• [Your objective]:
After locating "-66,6 +66,7 @@", return its line and all lines that follow through the end of the listing below, exactly; leave out pictures.

• [Given data]:
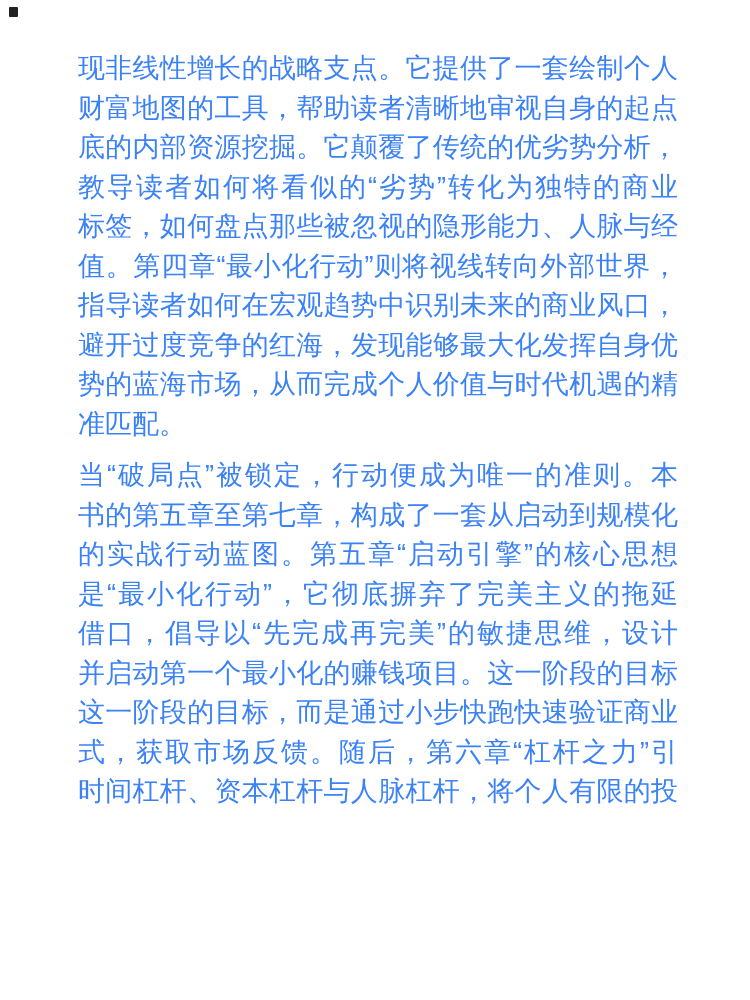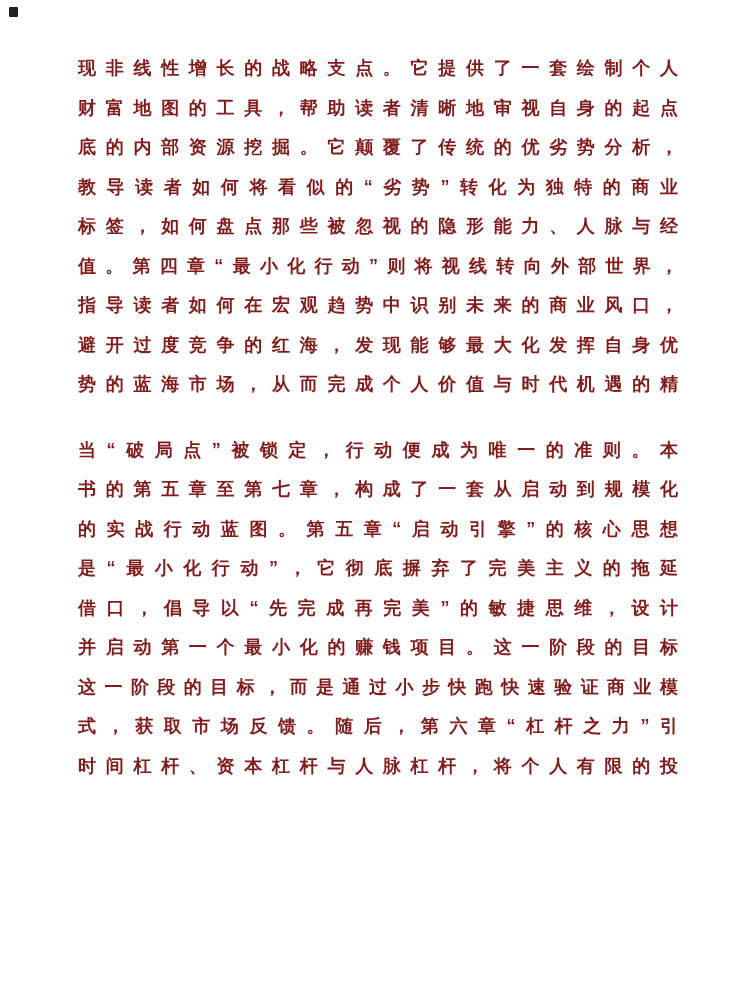--- a/index.html
+++ b/index.html
@@ -36,10 +36,10 @@
     margin-top: 26px;
   }
   .line {
-    font-size: 18px;
+    font-size: 27px;
     line-height: 39.5px;
-    color: #7f1d1d;
-    font-weight: 700;
+    color: #3b82f6;
+    font-weight: 400;
     white-space: normal;
     text-align: justify;
     text-align-last: justify;

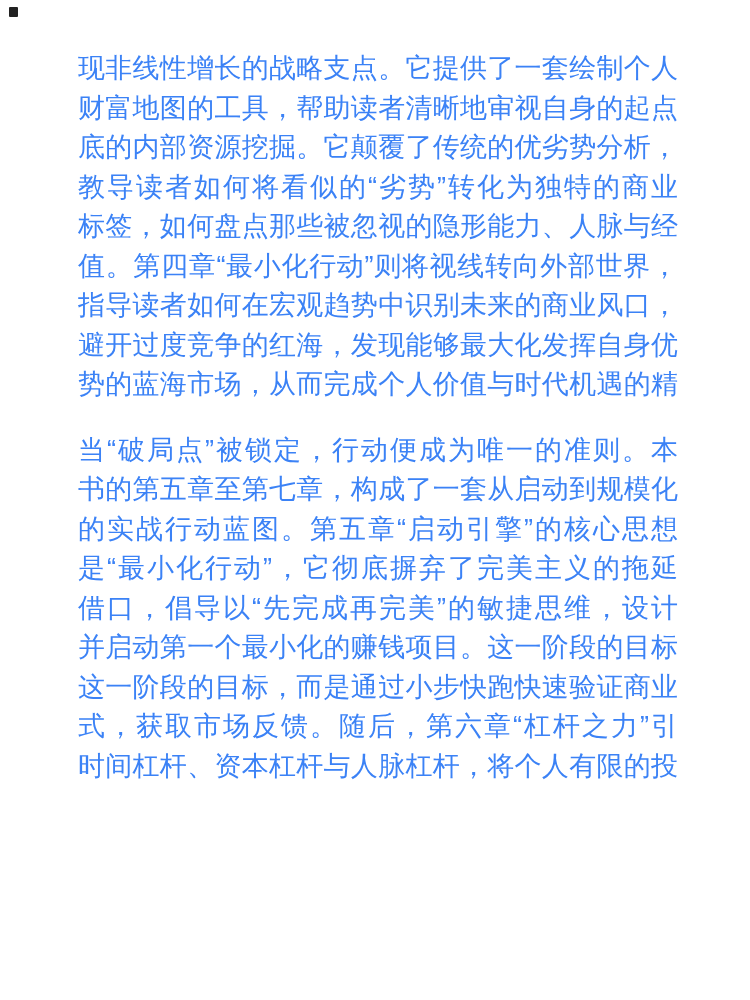--- a/index.html
+++ b/index.html
@@ -66,6 +66,7 @@
         <div class="line">指导读者如何在宏观趋势中识别未来的商业风口，</div>
         <div class="line">避开过度竞争的红海，发现能够最大化发挥自身优</div>
         <div class="line">势的蓝海市场，从而完成个人价值与时代机遇的精</div>
+        <div class="line last-left">准匹配。</div>
       </div>
       <div class="paragraph">
         <div class="line">当“破局点”被锁定，行动便成为唯一的准则。本</div>

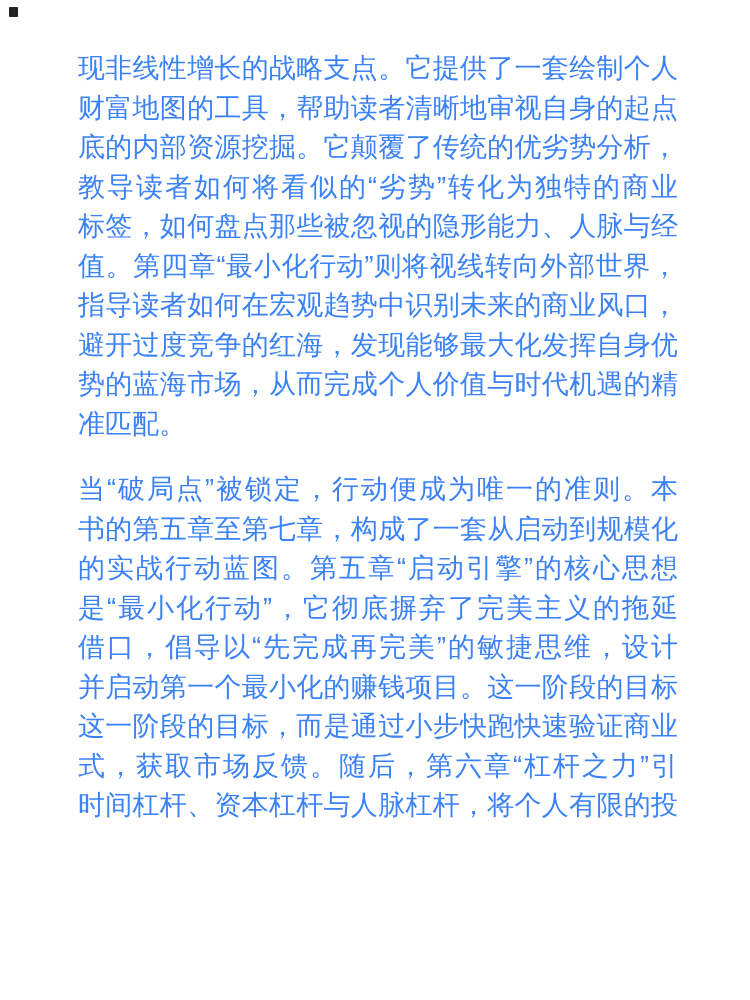--- a/index.html
+++ b/index.html
@@ -33,7 +33,7 @@
     width: 600px;
   }
   .paragraph + .paragraph {
-    margin-top: 26px;
+    margin-top: 12px;
   }
   .line {
     font-size: 27px;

• [Completed exercise]:
@@ -66,6 +66,7 @@
         <div class="line">指导读者如何在宏观趋势中识别未来的商业风口，</div>
         <div class="line">避开过度竞争的红海，发现能够最大化发挥自身优</div>
         <div class="line">势的蓝海市场，从而完成个人价值与时代机遇的精</div>
+        <div class="line last-left">准匹配。</div>
       </div>
       <div class="paragraph">
         <div class="line">当“破局点”被锁定，行动便成为唯一的准则。本</div>

--- a/index.html
+++ b/index.html
@@ -33,7 +33,7 @@
     width: 600px;
   }
   .paragraph + .paragraph {
-    margin-top: 26px;
+    margin-top: 12px;
   }
   .line {
     font-size: 27px;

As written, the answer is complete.